--- Prompt ---
An exact transcript is required of the lines below, from the one containing "-66,6 +66,7 @@" through the very last; leave every picture out of it.

(Collection entries)
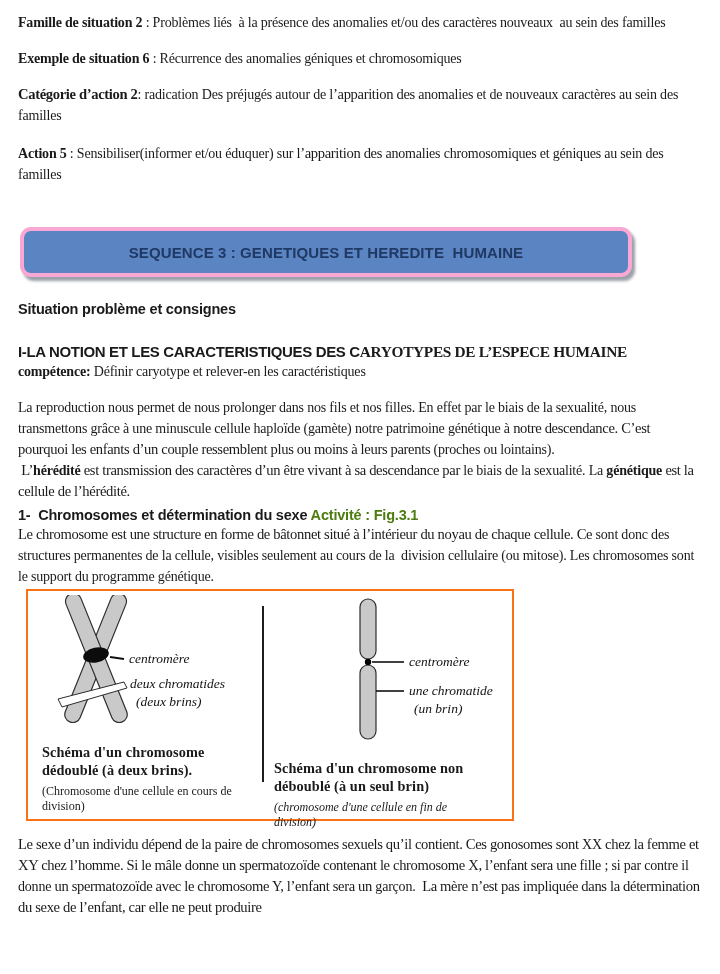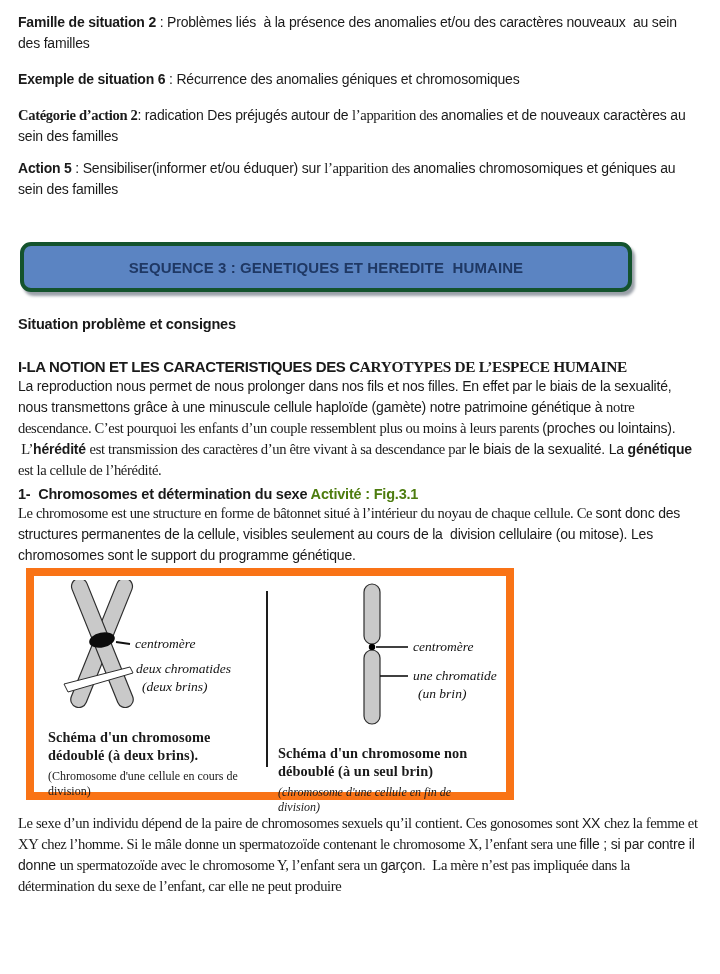--- a/index.html
+++ b/index.html
@@ -10,7 +10,7 @@
   }
   p.doc{margin:0 0 15px 0;font-size:14px;line-height:21px;letter-spacing:-0.2px;white-space:pre-wrap;}
   p.mb0{margin-bottom:0;}
-  .sans{font-family:Liberation Sans, sans-serif;}
+  .sans{font-family:Liberation Serif, serif;}
   .serif{font-family:"Liberation Serif",serif;font-size:14.6px;letter-spacing:-0.35px;}
   .b{font-weight:bold;}
   .red{color:#4d7c0f;}

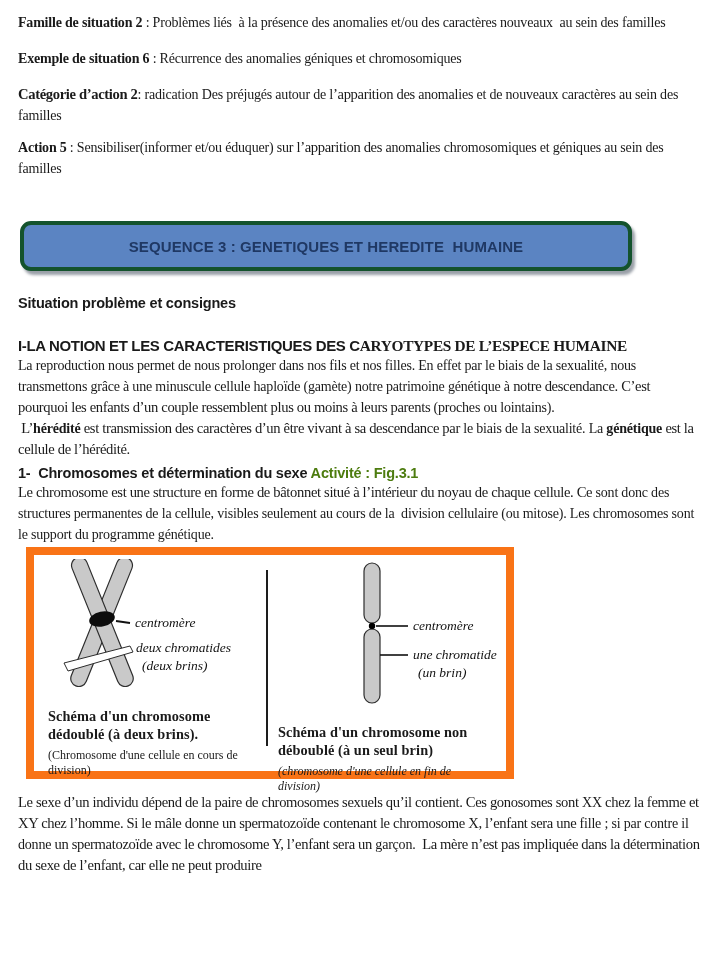--- a/index.html
+++ b/index.html
@@ -54,7 +54,7 @@
 
   <p class="doc"><span class="b sans">Exemple de situation 6</span><span class="sans"> : Récurrence des anomalies géniques et chromosomiques</span></p>
 
-  <p class="doc" style="margin-bottom:11px"><span class="b serif">Catégorie d’action 2</span><span class="sans">: radication Des préjugés autour de </span><span class="serif">l’apparition des </span><span class="sans">anomalies et de nouveaux caractères au sein des familles</span></p>
+  <p class="doc" style="margin-bottom:17px"><span class="b serif">Catégorie d’action 2</span><span class="sans">: radication Des préjugés autour de </span><span class="serif">l’apparition des </span><span class="sans">anomalies et de nouveaux caractères au sein des familles</span></p>
 
   <p class="doc mb0"><span class="b sans">Action 5</span><span class="sans"> : Sensibiliser(informer et/ou éduquer) sur </span><span class="serif">l’apparition des </span><span class="sans">anomalies chromosomiques et géniques au sein des familles</span></p>
 

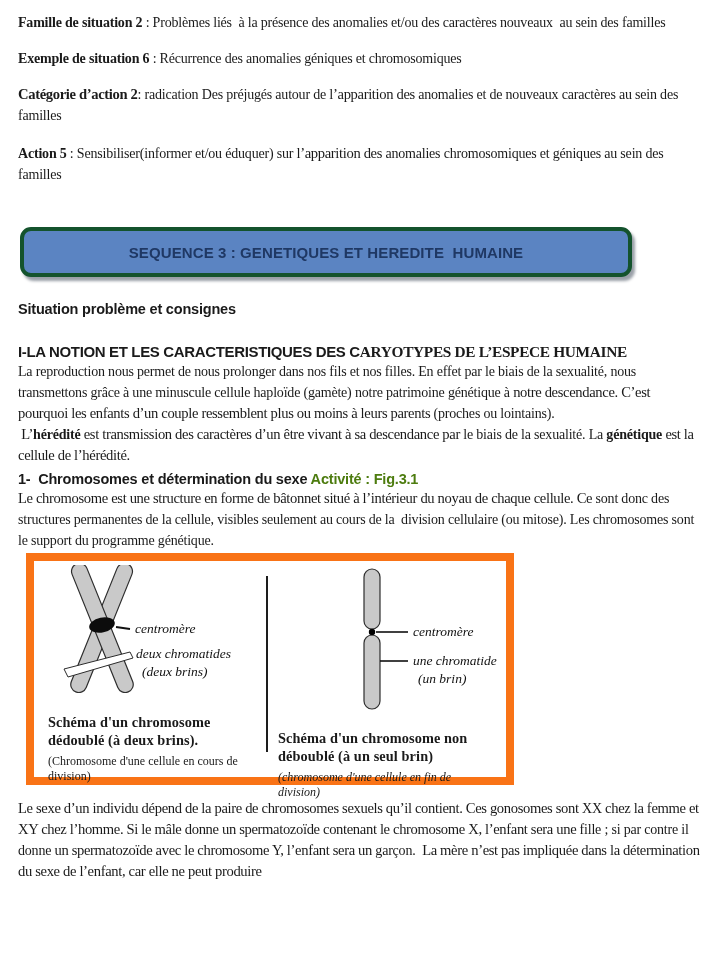--- a/index.html
+++ b/index.html
@@ -17,7 +17,7 @@
 
   .banner{
     width:612px;height:50px;margin:42px 0 24px 2px;box-sizing:border-box;
-    background:#5b84c2;border:4px solid #14532d;border-radius:11px;
+    background:#5b84c2;border:4px solid #f9a8d4;border-radius:11px;
     box-shadow:3px 4px 3px #9aa0a8;
     display:flex;align-items:center;justify-content:center;
   }

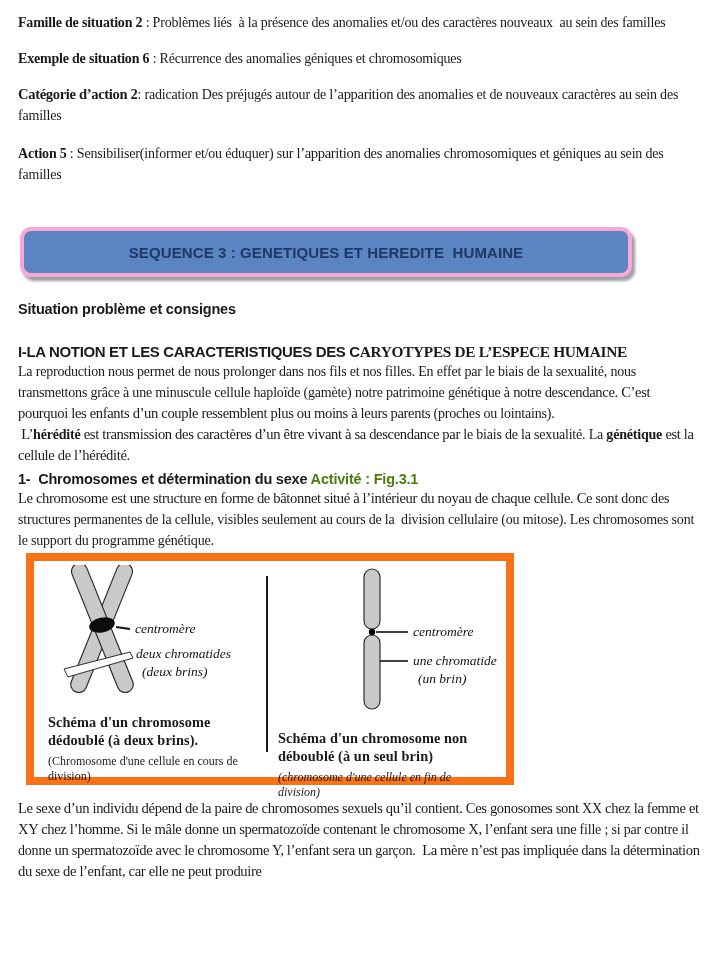--- a/index.html
+++ b/index.html
@@ -66,6 +66,7 @@
 
   <div class="h-notion"><span>I-LA NOTION ET LES CARACTERISTIQUES DES C</span><span class="serif-run">ARYOTYPES DE L’ESPECE HUMAINE</span></div>
 
+  <p class="competence"><span class="b sans">compétence:</span><span class="sans"> Définir caryotype et relever-en les caractéristiques</span></p>
 
   <p class="doc mb0"><span class="sans">La reproduction nous permet de nous prolonger dans nos fils et nos filles. En effet par le biais de la sexualité, nous transmettons grâce à une minuscule cellule haploïde (gamète) notre patrimoine génétique à </span><span class="serif">notre descendance. C’est pourquoi les enfants d’un couple ressemblent plus ou moins à leurs parents </span><span class="sans">(proches ou lointains).</span></p>
 

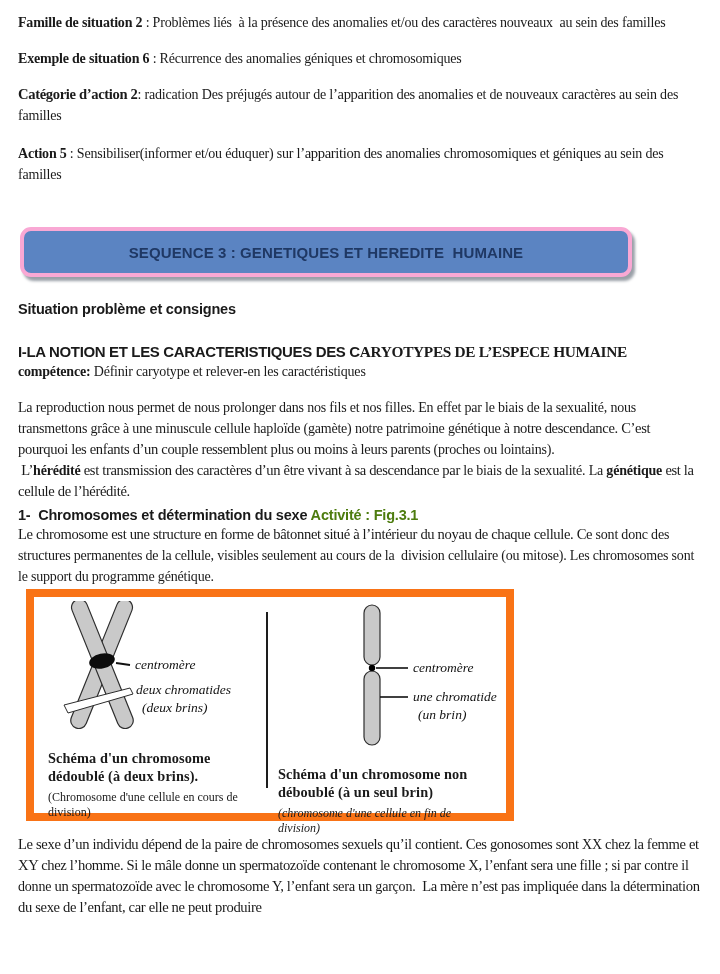--- a/index.html
+++ b/index.html
@@ -32,7 +32,7 @@
 
   .figure{
     width:488px;height:232px;box-sizing:border-box;margin:2px 0 13px 8px;
-    border:8px solid #f97316;display:flex;background:#fff;
+    border:2px solid #f97316;display:flex;background:#fff;
   }
   .panel{position:relative;box-sizing:border-box;}
   .panel-left{width:234px;padding:4px 0 0 8px;}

--- Answer box ---
@@ -66,6 +66,7 @@
 
   <div class="h-notion"><span>I-LA NOTION ET LES CARACTERISTIQUES DES C</span><span class="serif-run">ARYOTYPES DE L’ESPECE HUMAINE</span></div>
 
+  <p class="competence"><span class="b sans">compétence:</span><span class="sans"> Définir caryotype et relever-en les caractéristiques</span></p>
 
   <p class="doc mb0"><span class="sans">La reproduction nous permet de nous prolonger dans nos fils et nos filles. En effet par le biais de la sexualité, nous transmettons grâce à une minuscule cellule haploïde (gamète) notre patrimoine génétique à </span><span class="serif">notre descendance. C’est pourquoi les enfants d’un couple ressemblent plus ou moins à leurs parents </span><span class="sans">(proches ou lointains).</span></p>
 

--- a/index.html
+++ b/index.html
@@ -32,7 +32,7 @@
 
   .figure{
     width:488px;height:232px;box-sizing:border-box;margin:2px 0 13px 8px;
-    border:8px solid #f97316;display:flex;background:#fff;
+    border:2px solid #f97316;display:flex;background:#fff;
   }
   .panel{position:relative;box-sizing:border-box;}
   .panel-left{width:234px;padding:4px 0 0 8px;}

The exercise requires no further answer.